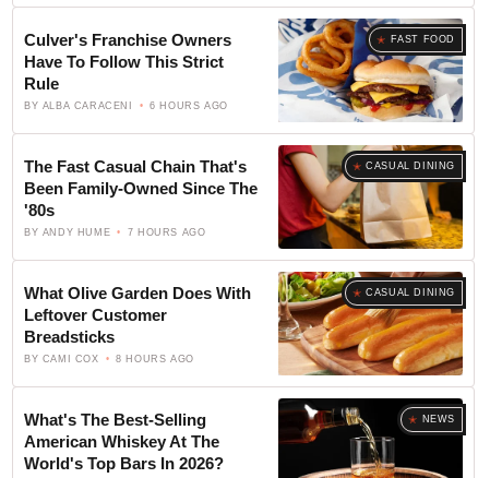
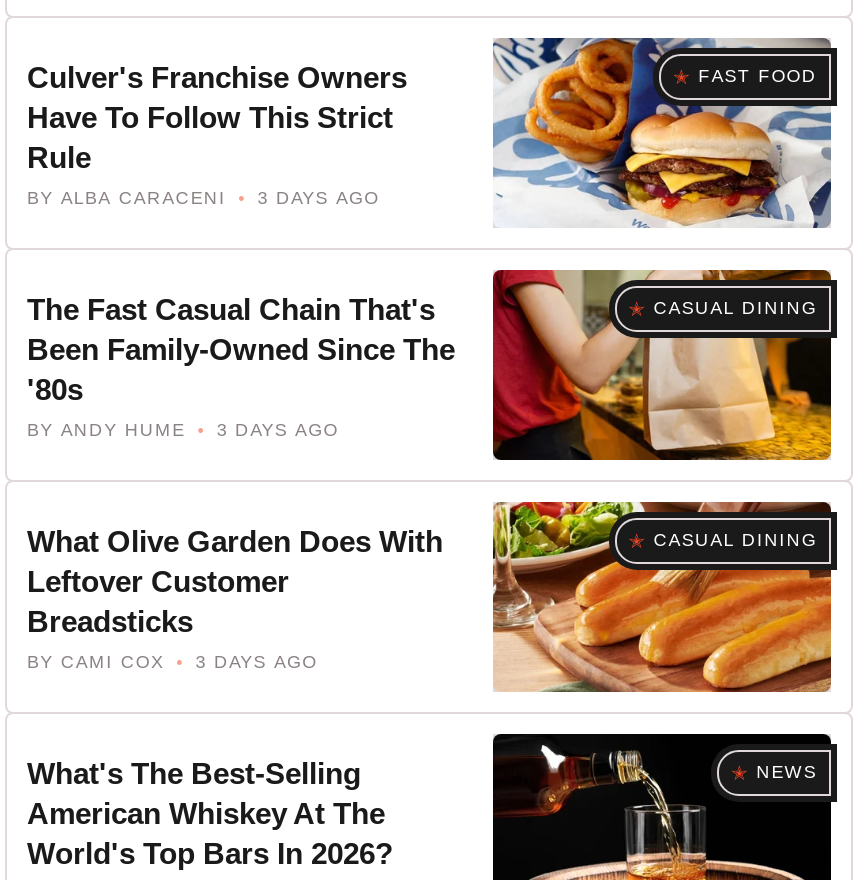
[24,100,228,111] BY ALBA CARACENI 6 HOURS AGO -> [27,188,379,208] BY ALBA CARACENI 3 DAYS AGO
[24,227,206,238] BY ANDY HUME 7 HOURS AGO -> [27,420,339,440] BY ANDY HUME 3 DAYS AGO
[24,354,194,365] BY CAMI COX 8 HOURS AGO -> [27,652,317,672] BY CAMI COX 3 DAYS AGO

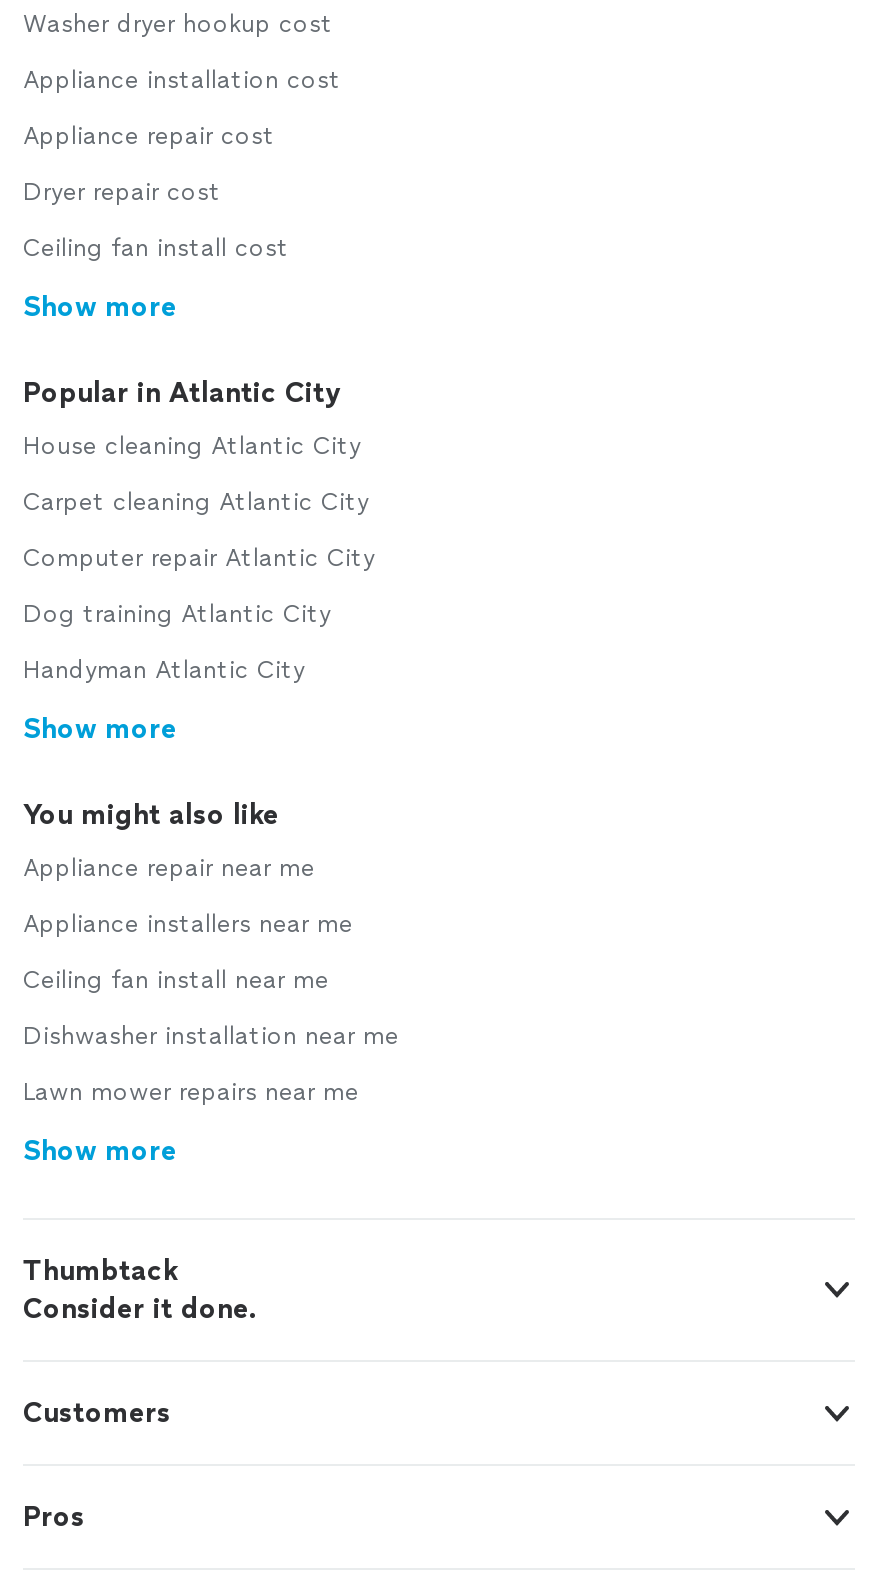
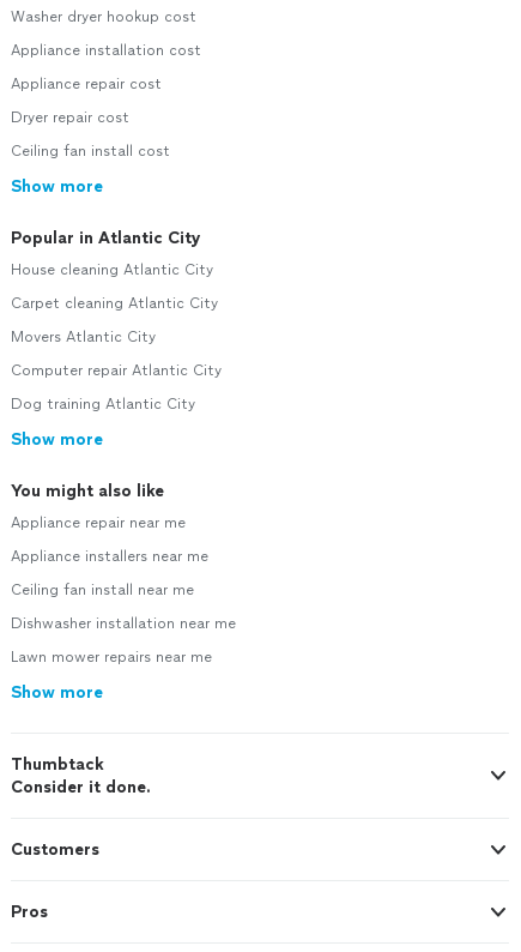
none -> [11,329,156,345] Movers Atlantic City
moved [23,544,375,628] -> [11,362,222,412]: Computer repair Atlantic City | Dog training Atlantic City
[23,656,305,684] Handyman Atlantic City -> none

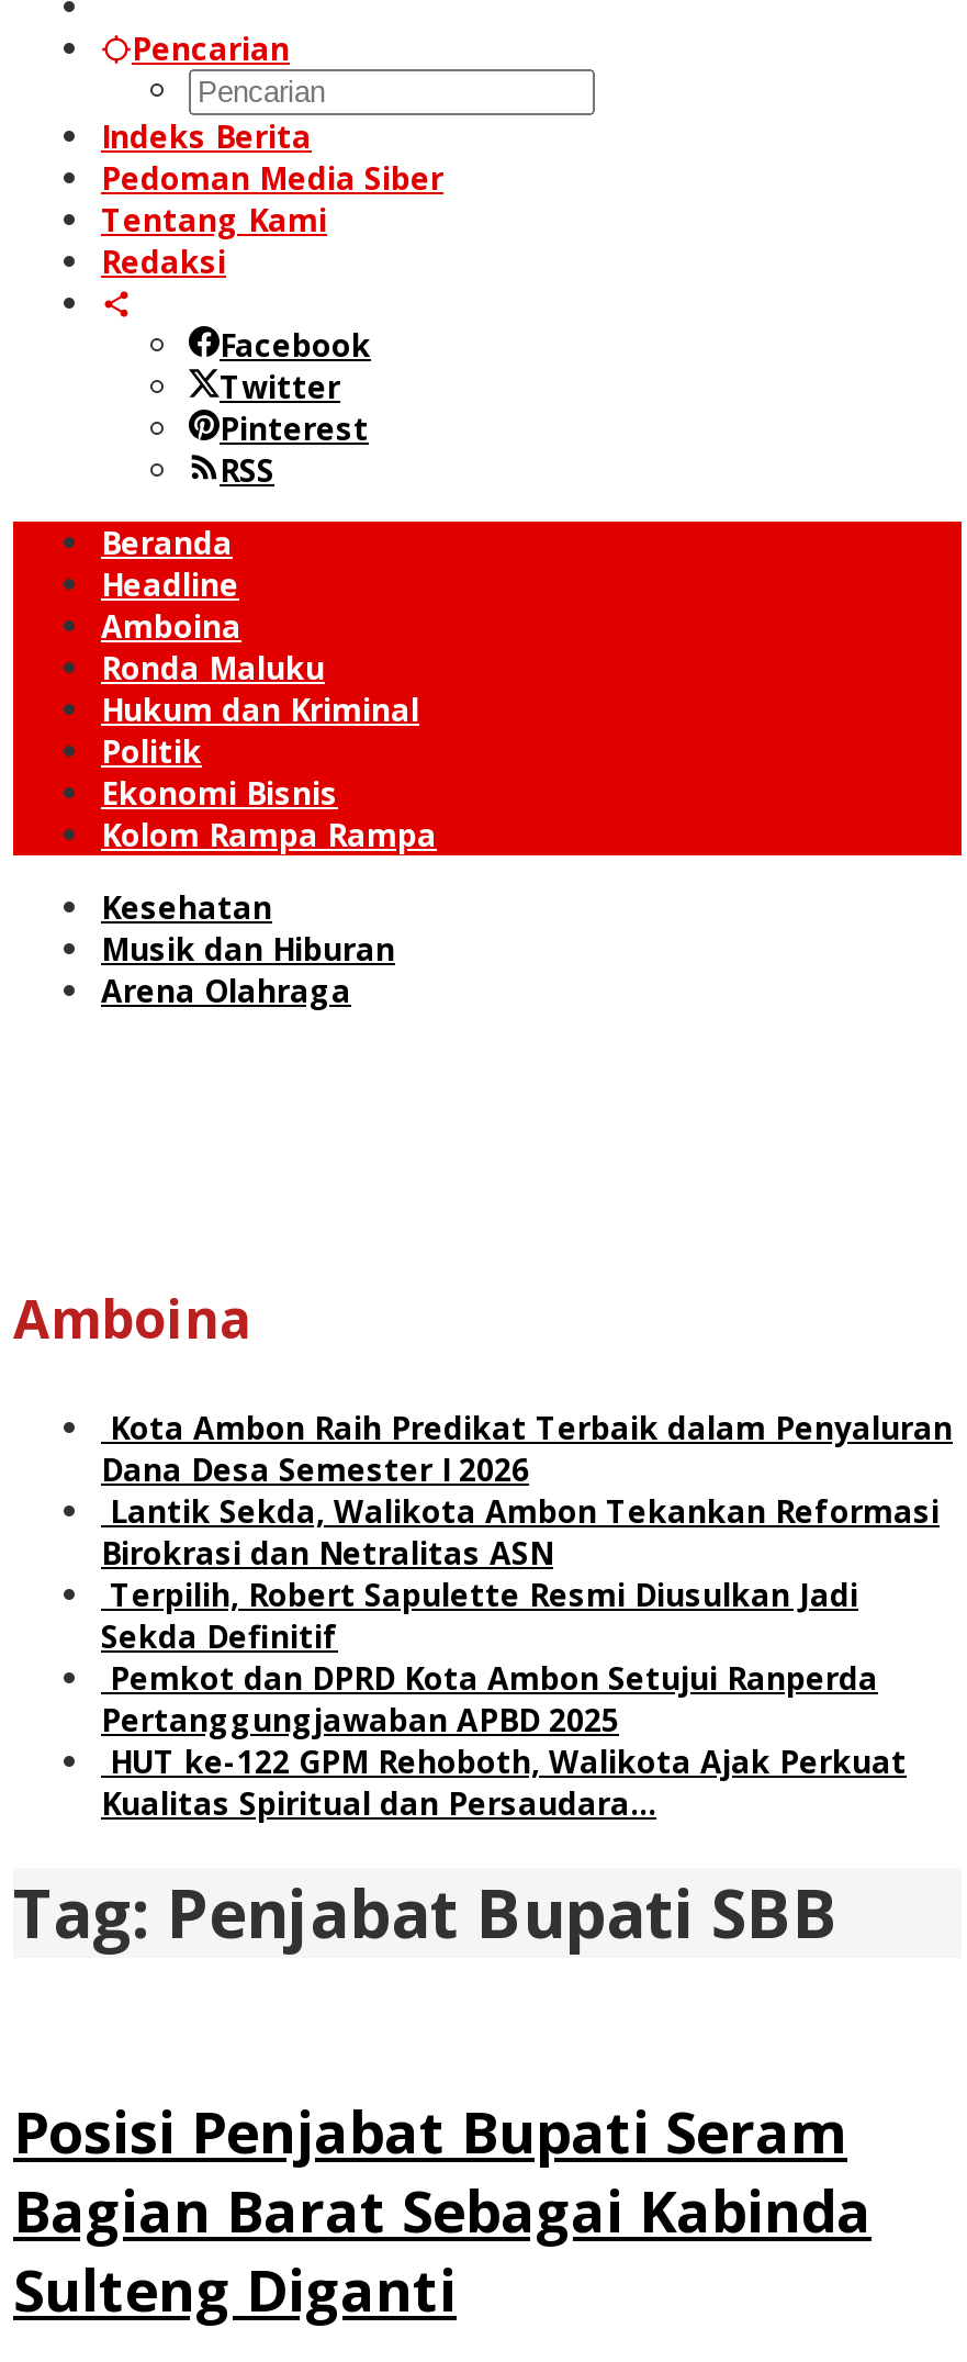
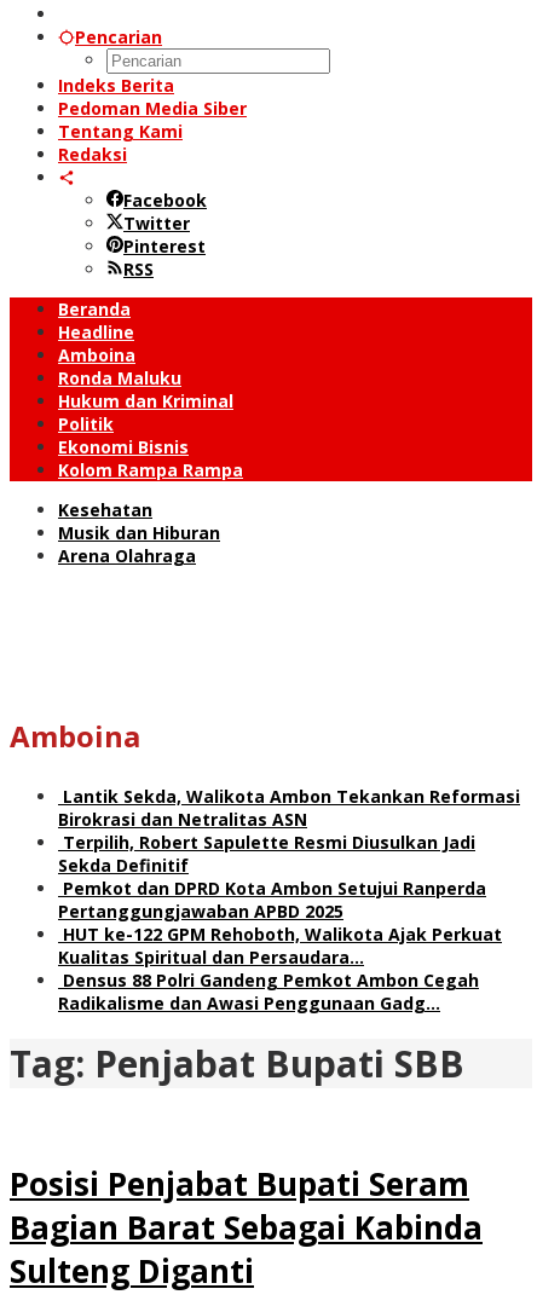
[101,1407,953,1490] Kota Ambon Raih Predikat Terbaik dalam Penyaluran | Dana Desa Semester I 2026 -> none
moved [101,1490,940,1824] -> [58,785,520,969]: Lantik Sekda, Walikota Ambon Tekankan Reformasi | Birokrasi dan Netralitas ASN | Terpilih, Robert Sapulette Resmi Diusulkan Jadi | Sekda Definitif | Pemkot dan DPRD Kota Ambon Setujui Ranperda | Pertanggungjawaban APBD 2025 | HUT ke-122 GPM Rehoboth, Walikota Ajak Perkuat | Kualitas Spiritual dan Persaudara…
none -> [58,969,479,1015] Densus 88 Polri Gandeng Pemkot Ambon Cegah | Radikalisme dan Awasi Penggunaan Gadg…

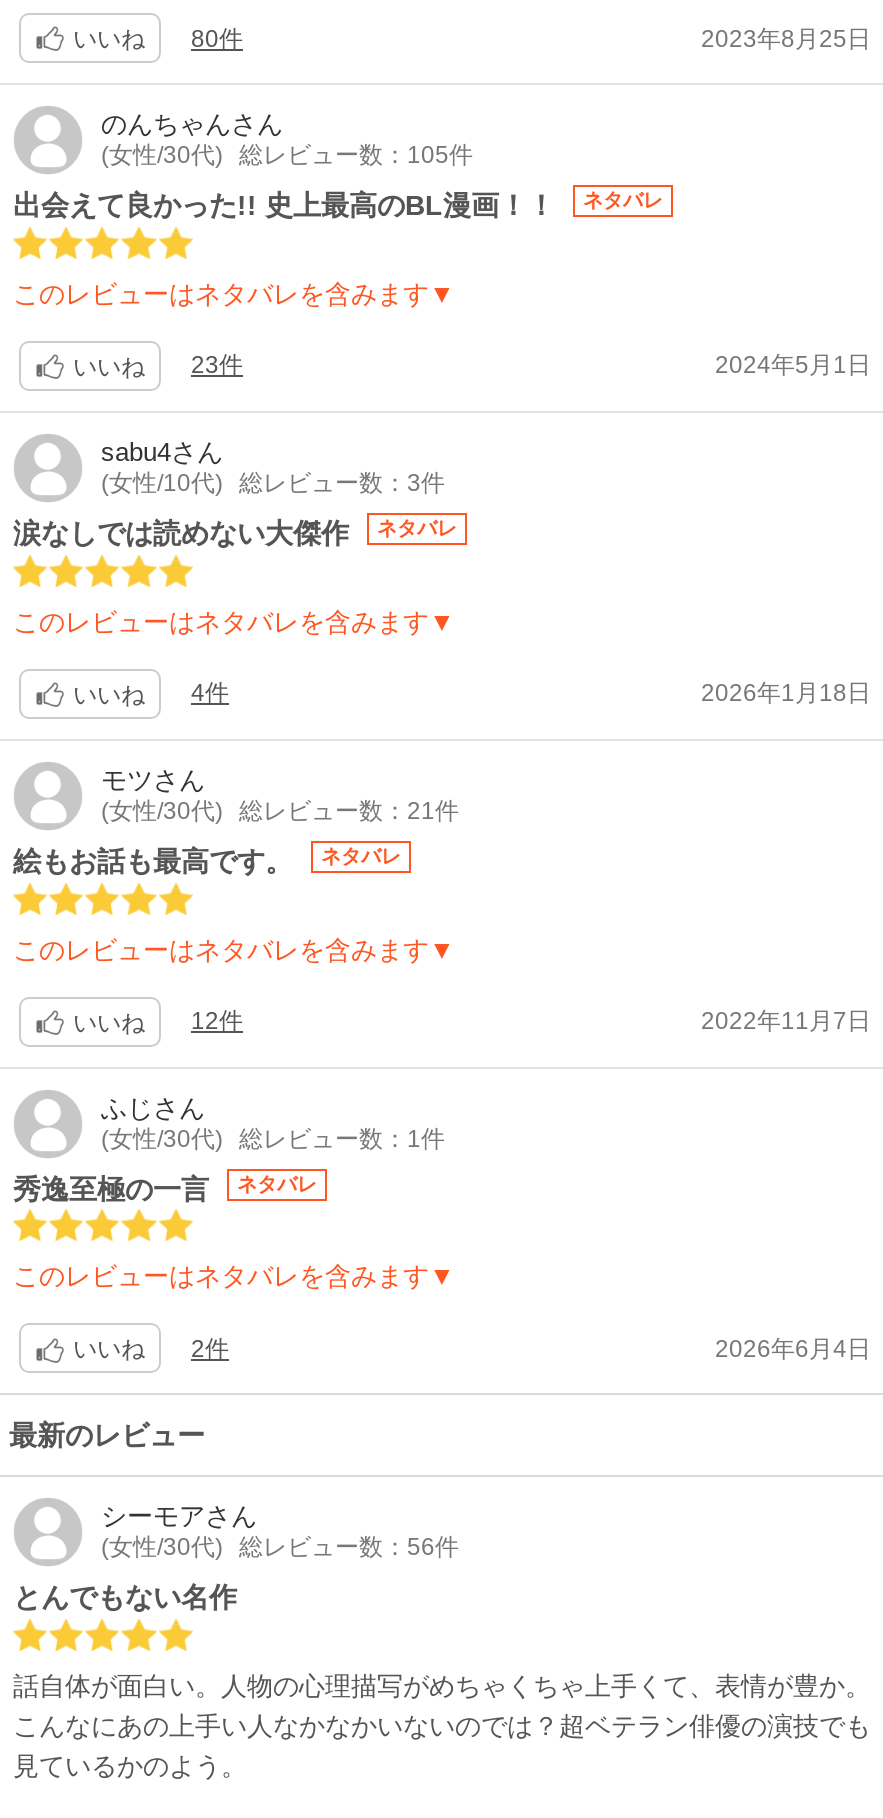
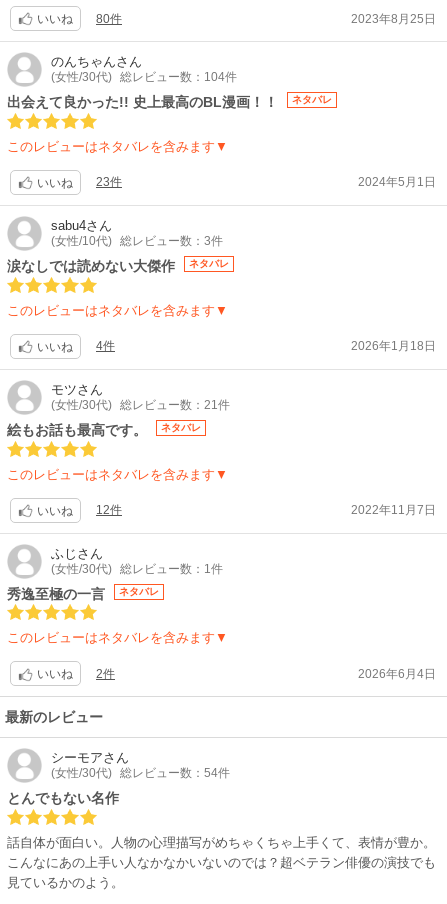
[101,141,473,169] (女性/30代) 総レビュー数：105件 -> [51,70,237,84] (女性/30代) 総レビュー数：104件
[101,1534,459,1562] (女性/30代) 総レビュー数：56件 -> [51,766,230,780] (女性/30代) 総レビュー数：54件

= = = = =

■ **The task**: Give back exactly the lines of the listing above from the one that contains "[23,656,305,684] Handyman Atlantic" up to and including the one that contains "[101,141,473,169] (女性/30代) 総レビュー数：105件", but not the pictures, and no other lines.

■ **Reply to the task**:
[23,656,305,684] Handyman Atlantic City -> none

[101,1407,953,1490] Kota Ambon Raih Predikat Terbaik dalam Penyaluran | Dana Desa Semester I 2026 -> none
moved [101,1490,940,1824] -> [58,785,520,969]: Lantik Sekda, Walikota Ambon Tekankan Reformasi | Birokrasi dan Netralitas ASN | Terpilih, Robert Sapulette Resmi Diusulkan Jadi | Sekda Definitif | Pemkot dan DPRD Kota Ambon Setujui Ranperda | Pertanggungjawaban APBD 2025 | HUT ke-122 GPM Rehoboth, Walikota Ajak Perkuat | Kualitas Spiritual dan Persaudara…
none -> [58,969,479,1015] Densus 88 Polri Gandeng Pemkot Ambon Cegah | Radikalisme dan Awasi Penggunaan Gadg…

[101,141,473,169] (女性/30代) 総レビュー数：105件 -> [51,70,237,84] (女性/30代) 総レビュー数：104件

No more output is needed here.